Чтение легальной прессы наряду с революционными прокламациями привело меня к заключению, что к концу шестидесятых в России довольно отчетливо определилась традиция радикального протеста, которая с полным правом (хотя и необязательно) может называться народнической. Это было антиправительственное движение, нацеленное на радикальное переустройство российского общества. Руководили им в основном студенты, подогревалось оно из Санкт-Петербурга и одушевлялось общим нравственным идеализмом и чувством солидарности перед лицом официального преследования. Освоение в конце шестидесятых обозначения «интеллигенция» и быстрое одновременное распространение новой оптимистической (по существу, контовской) философии истории и более активного (по существу, прудоновского) стремления к прямому самоотождествлению с требованиями и сокрытой силой «народа» — все это вместе породило движение, которое — несмотря на его внутренние, тоже в духе Прудона, противоречия и дезорганизованность — сохраняло, по крайней мере, до конца XIX в. определенную идеологическую левизну, отличную как от революционного якобинства, так и от демократического реформизма (и либерального, и социал-демократического). Тот факт, что значение термина «народничество» напряженно обсуждалось в 1880-х гг. и было искажено марксистами в 1890-х (они так называли экономическое антизападничество), свидетельствует, что имелась весьма реальная — пусть и не вполне определенная — традиция, которую всякий, кто претендовал на ведущую роль в радикальном движении позднеимперской России, должен был либо присвоить, соответственно определив, либо дискредитировать, окарикатурив.
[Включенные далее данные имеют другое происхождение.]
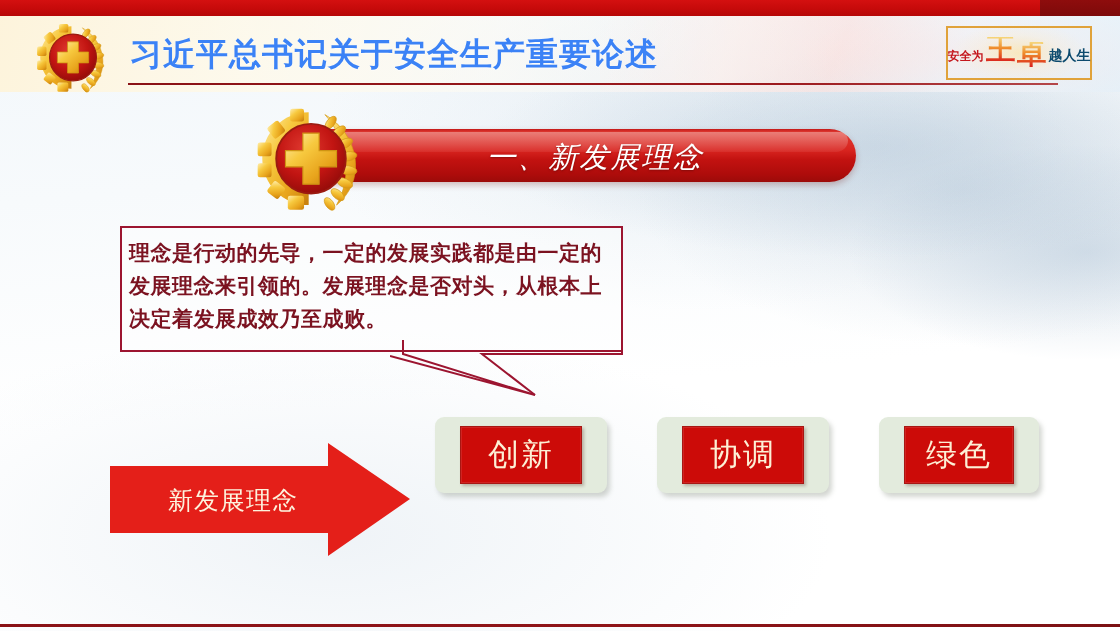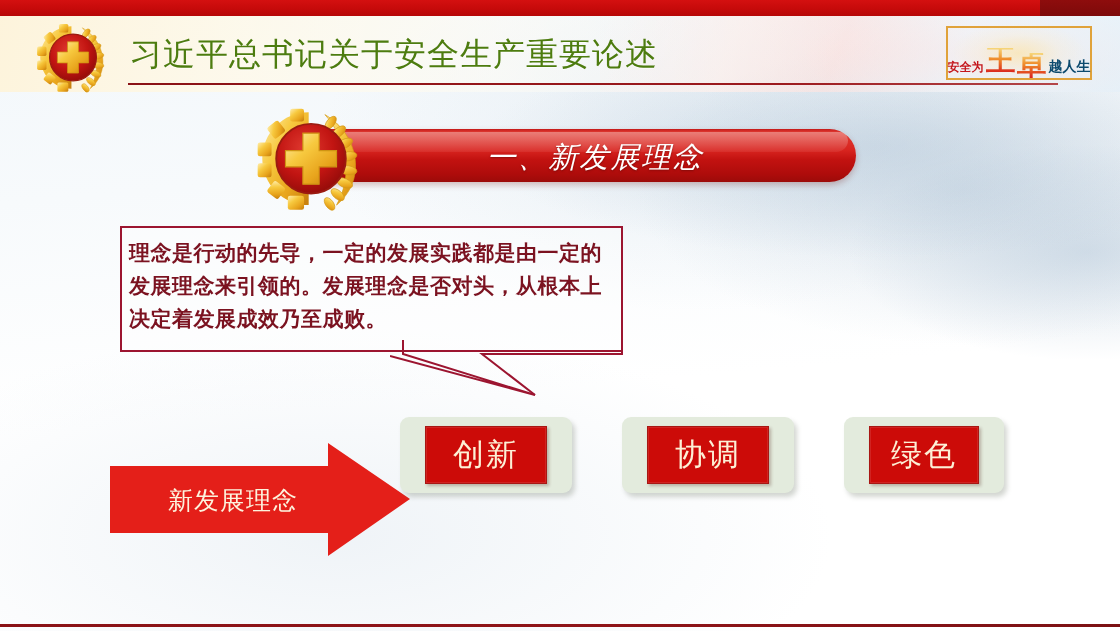--- a/index.html
+++ b/index.html
@@ -70,9 +70,9 @@
     position: absolute;
     left: 130px; top: 33px;
     font-size: 32px;
-    font-weight: 400;
+    font-weight: 700;
     letter-spacing: 1px;
-    color: #4d7c0f;
+    color: #3b82f6;
     white-space: nowrap;
     text-shadow: 0 1px 0 rgba(255,255,255,0.6);
   }

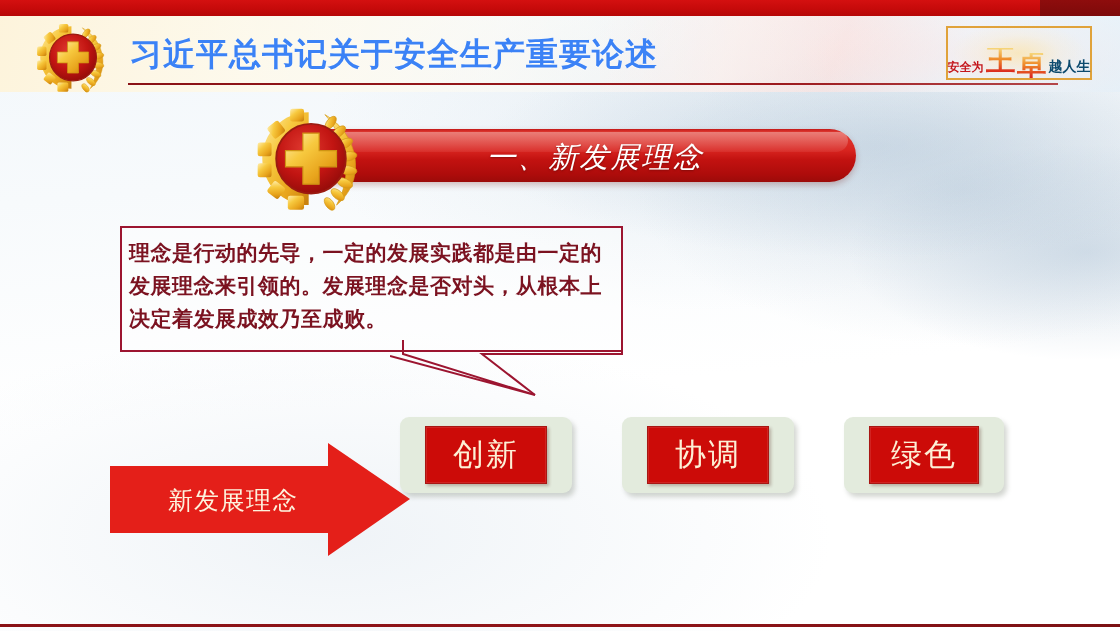--- a/index.html
+++ b/index.html
@@ -111,7 +111,7 @@
     align-items: flex-end;
     justify-content: center;
     gap: 3px;
-    padding-bottom: 7px;
+    padding-bottom: 18px;
     box-sizing: border-box;
   }
   .badge-small {

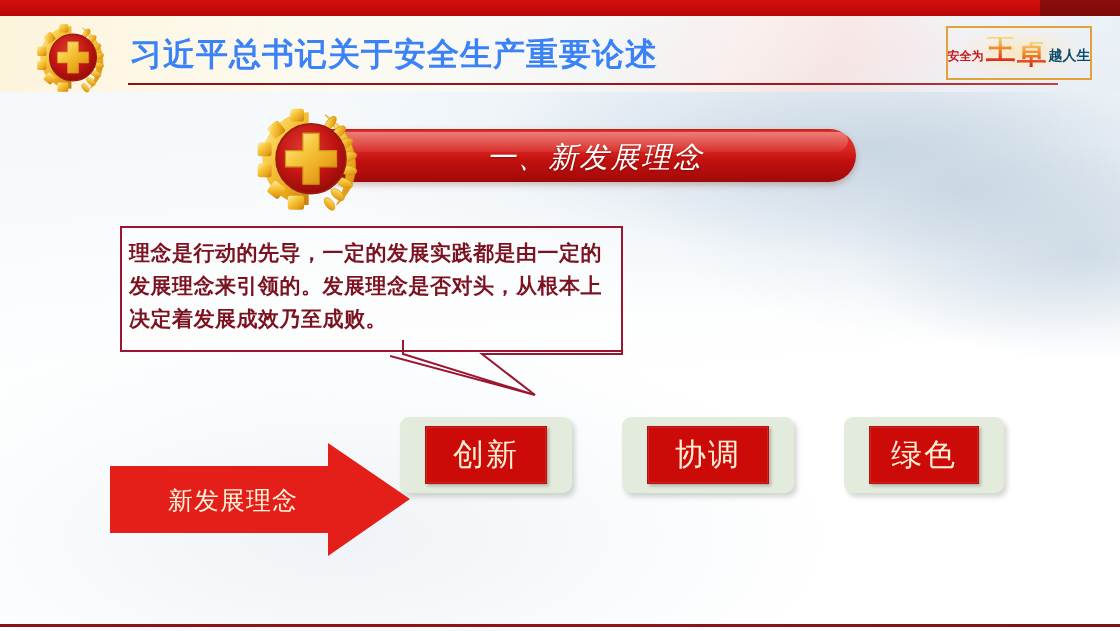--- a/index.html
+++ b/index.html
@@ -228,6 +228,7 @@
     box-sizing: border-box;
     padding: 9px 25px;
     z-index: 3;
+    margin-left: 35px;
   }
   .concept-inner {
     width: 100%;

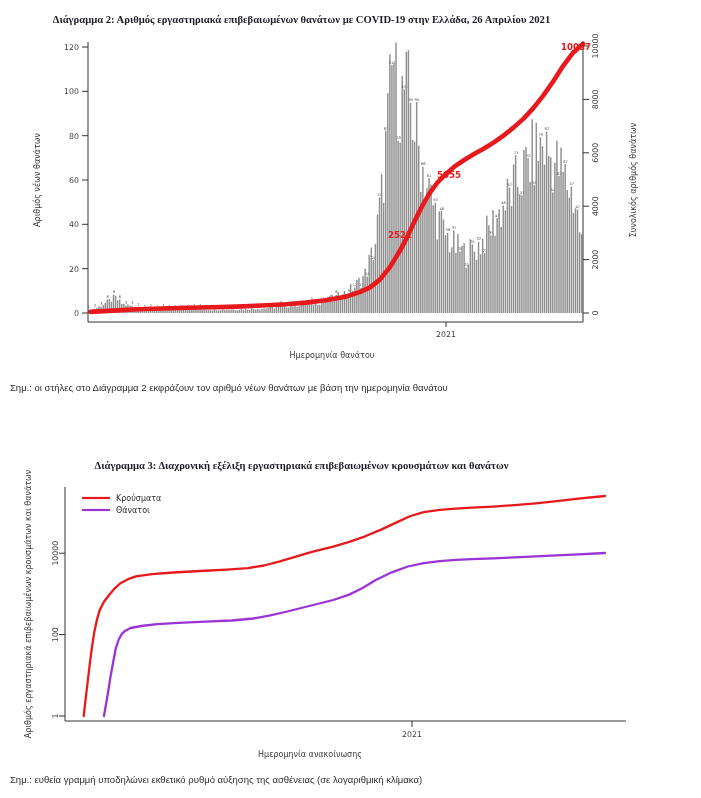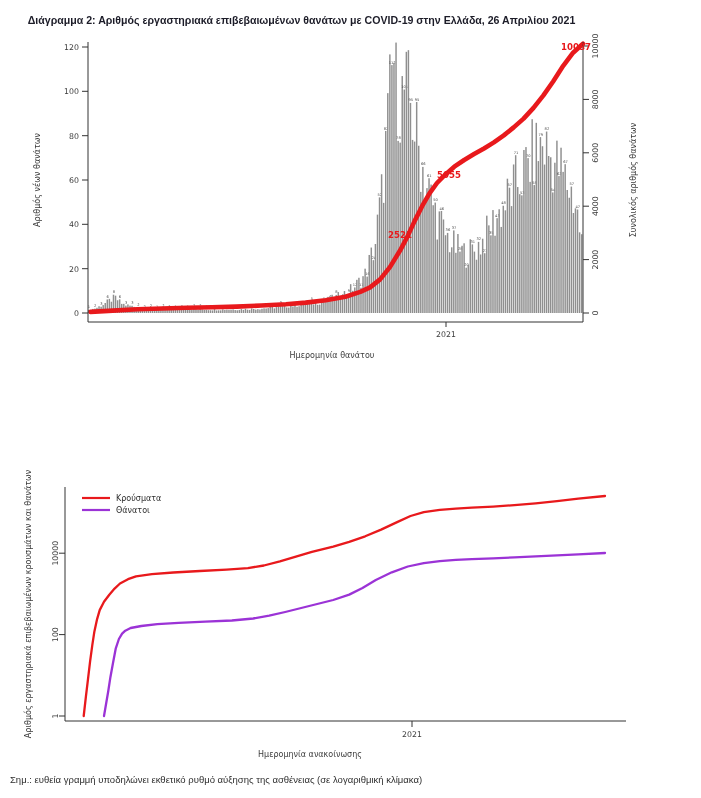--- a/index.html
+++ b/index.html
@@ -7,7 +7,7 @@
         font-family:"Liberation Sans","DejaVu Sans",sans-serif;}
   svg{font-family:"DejaVu Sans","Liberation Sans",sans-serif;}
   .chart-title{position:absolute;left:0;width:603px;text-align:center;
-               font-weight:bold;font-size:10.6px;color:#1c1c28;letter-spacing:0px;}
+               font-weight:bold;font-size:10.6px;color:#1c1c28;letter-spacing:0px;font-family:Liberation Serif, serif;}
   #title-d2{top:14px;}
   #title-d3{top:460px;}
   .note{position:absolute;left:10px;width:684px;font-size:9.5px;color:#2e2e2e;}

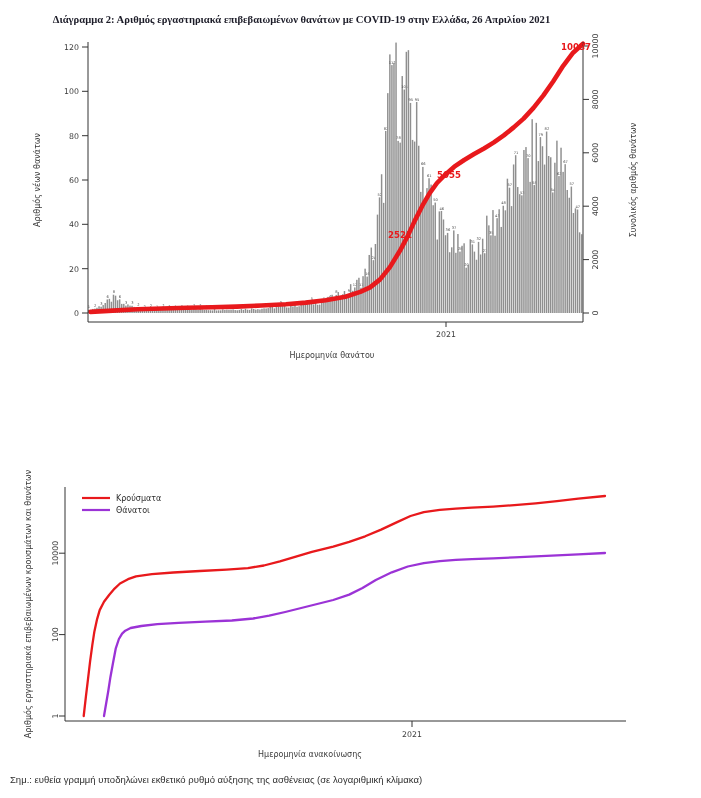--- a/index.html
+++ b/index.html
@@ -427,6 +427,7 @@
     </g>
   </svg>
 
+  <div class="note" id="note-d2">Σημ.: οι στήλες στο Διάγραμμα 2 εκφράζουν τον αριθμό νέων θανάτων με βάση την ημερομηνία θανάτου</div>
   <div class="note" id="note-d3">Σημ.: ευθεία γραμμή υποδηλώνει εκθετικό ρυθμό αύξησης της ασθένειας (σε λογαριθμική κλίμακα)</div>
 </div>
 

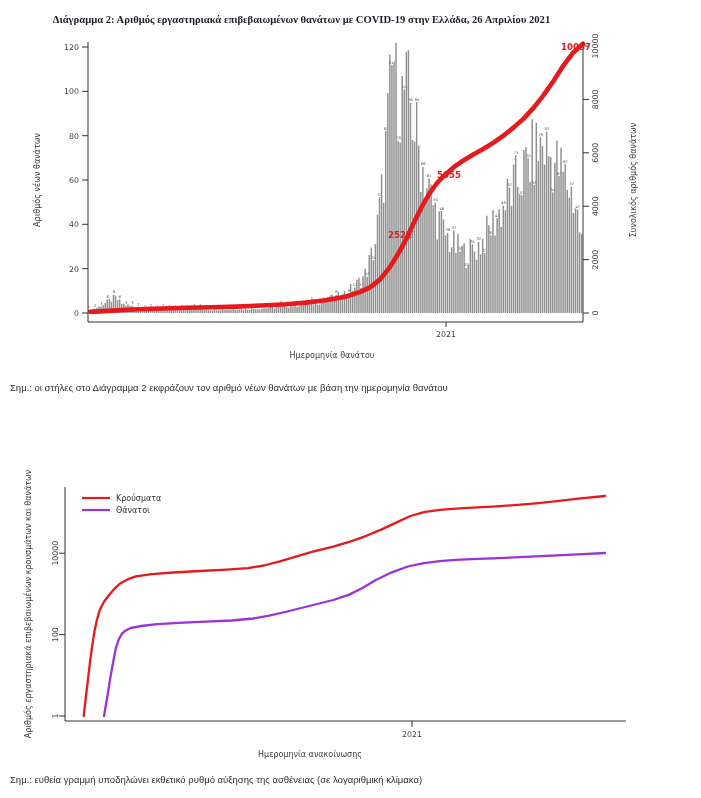--- a/index.html
+++ b/index.html
@@ -24,6 +24,7 @@
 <div class="page">
 
   <div class="chart-title" id="title-d2">Διάγραμμα 2: Αριθμός εργαστηριακά επιβεβαιωμένων θανάτων με COVID-19 στην Ελλάδα, 26 Απριλίου 2021</div>
+  <div class="chart-title" id="title-d3">Διάγραμμα 3: Διαχρονική εξέλιξη εργαστηριακά επιβεβαιωμένων κρουσμάτων και θανάτων</div>
 
   <svg width="701" height="798" style="position:absolute;top:0;left:0;">
 

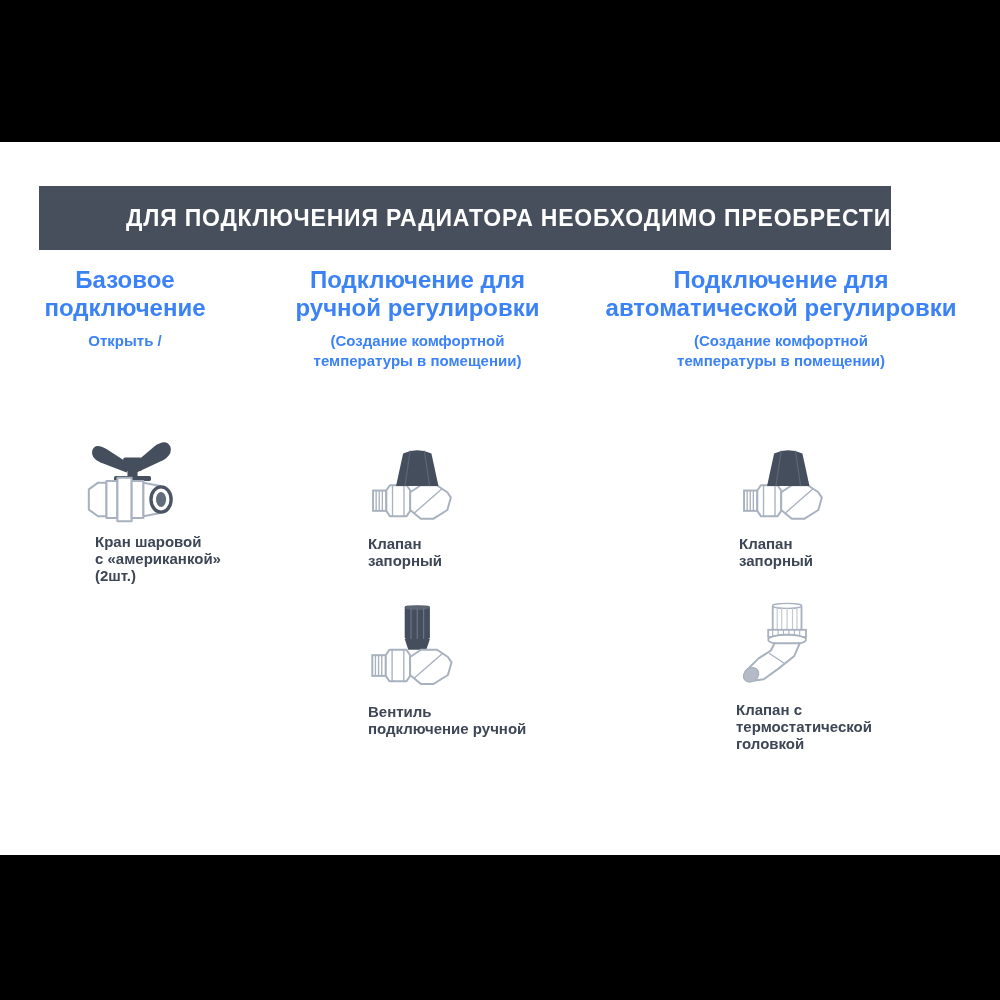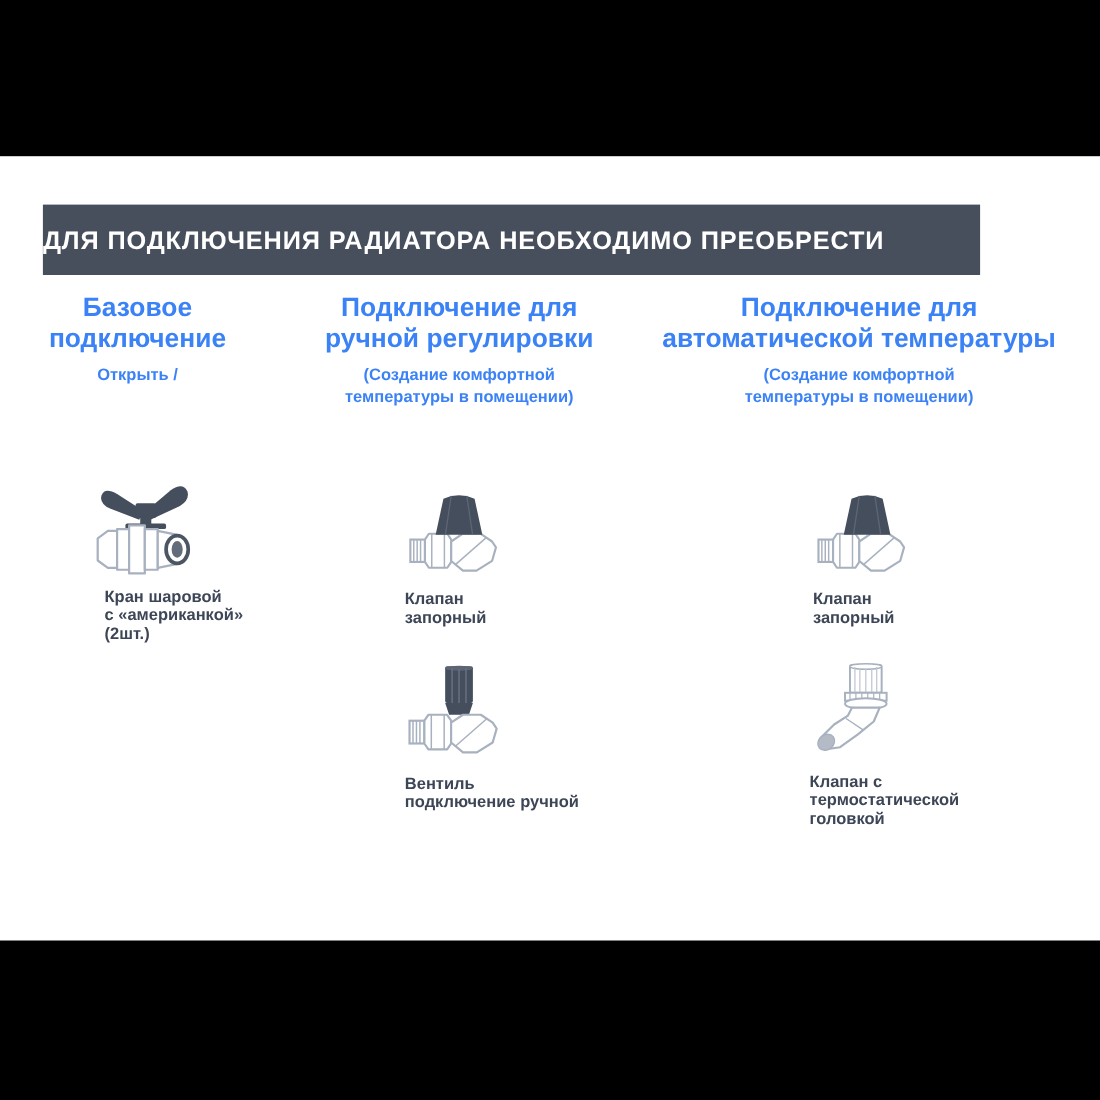--- a/index.html
+++ b/index.html
@@ -17,7 +17,7 @@
   .header-bar {
     position:absolute; left:39px; top:44px; width:852px; height:64px;
     background:#474e5c;
-    display:flex; align-items:center; justify-content:flex-start;
+    display:flex; align-items:center; justify-content:flex-end;
   }
   .header-title {
     color:#ffffff; font-weight:bold; font-size:23px;

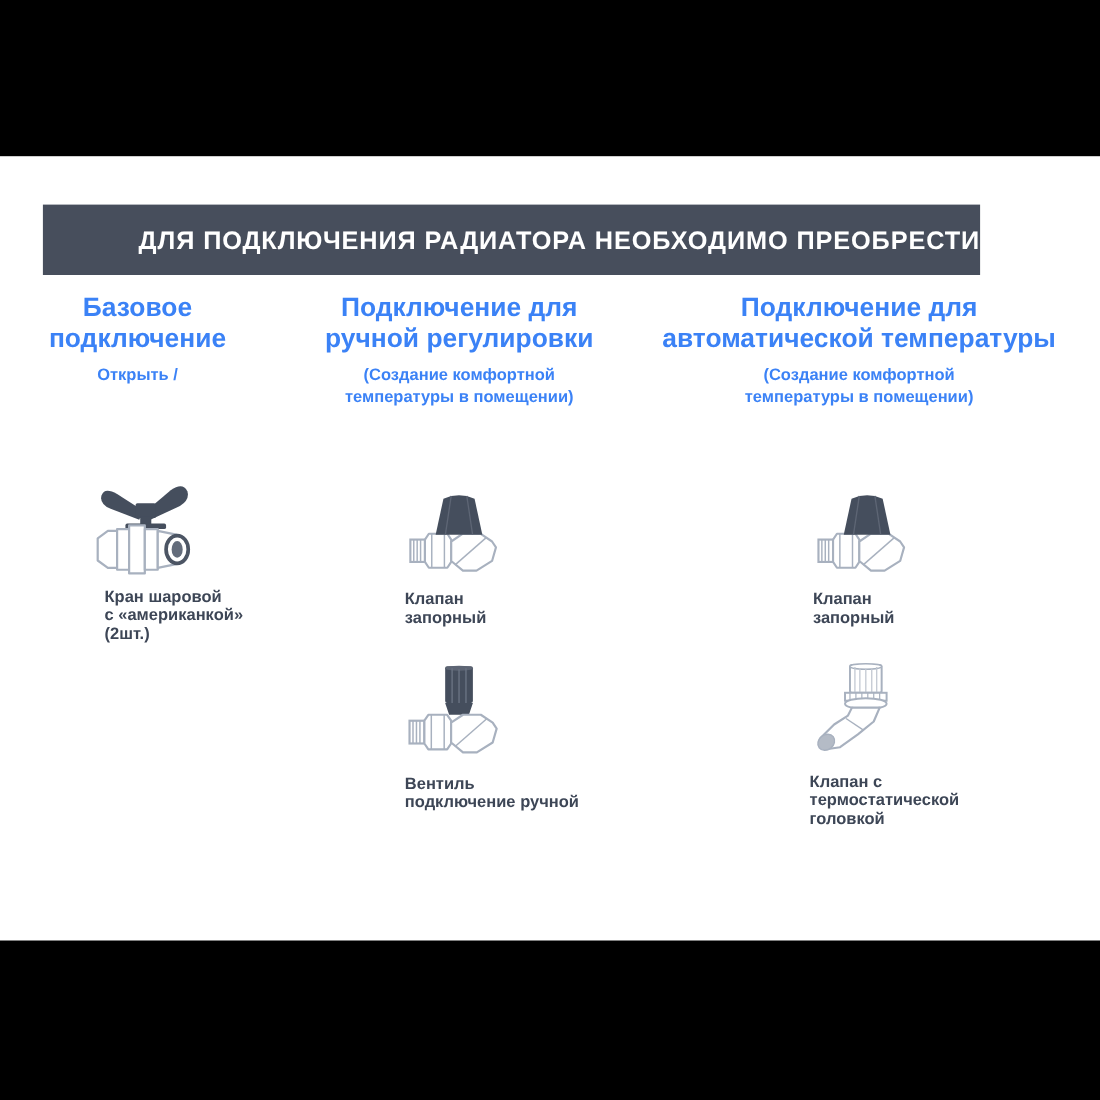--- a/index.html
+++ b/index.html
@@ -79,7 +79,7 @@
   <section class="column col-auto">
     <h2 class="col-title">
       <span class="line">Подключение для</span>
-      <span class="line">автоматической температуры</span>
+      <span class="line">автоматической регулировки</span>
     </h2>
     <p class="col-subtitle">
       <span class="line">(Создание комфортной</span>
Однако тенденция к общинному жизнеустройству отмечается и среди отечественных сектантов: так, в 1830-х гг. появилась новая группка, именовавшаяся «сектой общих». Секта восприняла старый замысел хлыстов о создании апостольских общин по двенадцать человек, озабоченных не столько провидчеством, сколько коммунистическим общежитием. Истолковывая святого Павла буквально, секта настаивала на том, что всякий член общины действительно и определенно является лишь известной частью общего тела. В каждой общине, состоявшей из девяти мужчин и трех женщин, все было общим; проводились публичные исповеди, дабы пресекать заразные токи от всех частей организма; и каждому члену было присвоено занятие, соответствующее какому-либо телесному органу. Абстрактное мышление было исключительной привилегией «мысленника»; физическим трудом занимались «ручники» и т. п. Таким образом, никто не мог быть самодостаточным: всякий зависел от общины. Секта «Вестники Сиона», возникшая в 1840-х гг., выказывает ту же озабоченность новой идеальной концепцией общества, настаивая на том, что грядущее обетованное царство надлежит разделить на двенадцать неотъемлемых частей и все обитатели всех двенадцати должны пребывать в полном равенстве. Такой форме общественной организации будет сопутствовать богоуподобление человека, переустройство по мере надобности его жизненных органов и увеличение земли, сообразное с его возрастающими физическими потребностями.